Brief – In your answer, copy every entry that follows exactly.

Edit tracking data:
........

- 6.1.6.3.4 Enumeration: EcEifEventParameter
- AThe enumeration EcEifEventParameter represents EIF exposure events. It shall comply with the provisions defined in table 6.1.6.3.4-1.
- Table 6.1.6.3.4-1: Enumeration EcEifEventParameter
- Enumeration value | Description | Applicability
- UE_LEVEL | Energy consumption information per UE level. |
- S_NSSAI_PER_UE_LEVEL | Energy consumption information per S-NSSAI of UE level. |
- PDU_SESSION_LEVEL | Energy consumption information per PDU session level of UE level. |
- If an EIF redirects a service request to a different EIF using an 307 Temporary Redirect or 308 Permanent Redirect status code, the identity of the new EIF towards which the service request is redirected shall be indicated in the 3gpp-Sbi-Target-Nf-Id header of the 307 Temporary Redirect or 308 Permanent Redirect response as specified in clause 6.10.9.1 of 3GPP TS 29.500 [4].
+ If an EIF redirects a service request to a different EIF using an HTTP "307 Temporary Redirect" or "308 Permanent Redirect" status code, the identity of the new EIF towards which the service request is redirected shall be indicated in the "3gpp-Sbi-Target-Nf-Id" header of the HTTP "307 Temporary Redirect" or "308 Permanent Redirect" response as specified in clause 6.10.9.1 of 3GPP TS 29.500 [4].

........

Answer space –
- 6.1.6.3.4 Enumeration: EcEifEventParameter
- AThe enumeration EcEifEventParameter represents EIF exposure events. It shall comply with the provisions defined in table 6.1.6.3.4-1.
- Table 6.1.6.3.4-1: Enumeration EcEifEventParameter
- Enumeration value | Description | Applicability
- UE_LEVEL | Energy consumption information per UE level. |
- S_NSSAI_PER_UE_LEVEL | Energy consumption information per S-NSSAI of UE level. |
- PDU_SESSION_LEVEL | Energy consumption information per PDU session level of UE level. |
- If an EIF redirects a service request to a different EIF using an 307 Temporary Redirect or 308 Permanent Redirect status code, the identity of the new EIF towards which the service request is redirected shall be indicated in the 3gpp-Sbi-Target-Nf-Id header of the 307 Temporary Redirect or 308 Permanent Redirect response as specified in clause 6.10.9.1 of 3GPP TS 29.500 [4].
+ If an EIF redirects a service request to a different EIF using an HTTP "307 Temporary Redirect" or "308 Permanent Redirect" status code, the identity of the new EIF towards which the service request is redirected shall be indicated in the "3gpp-Sbi-Target-Nf-Id" header of the HTTP "307 Temporary Redirect" or "308 Permanent Redirect" response as specified in clause 6.10.9.1 of 3GPP TS 29.500 [4].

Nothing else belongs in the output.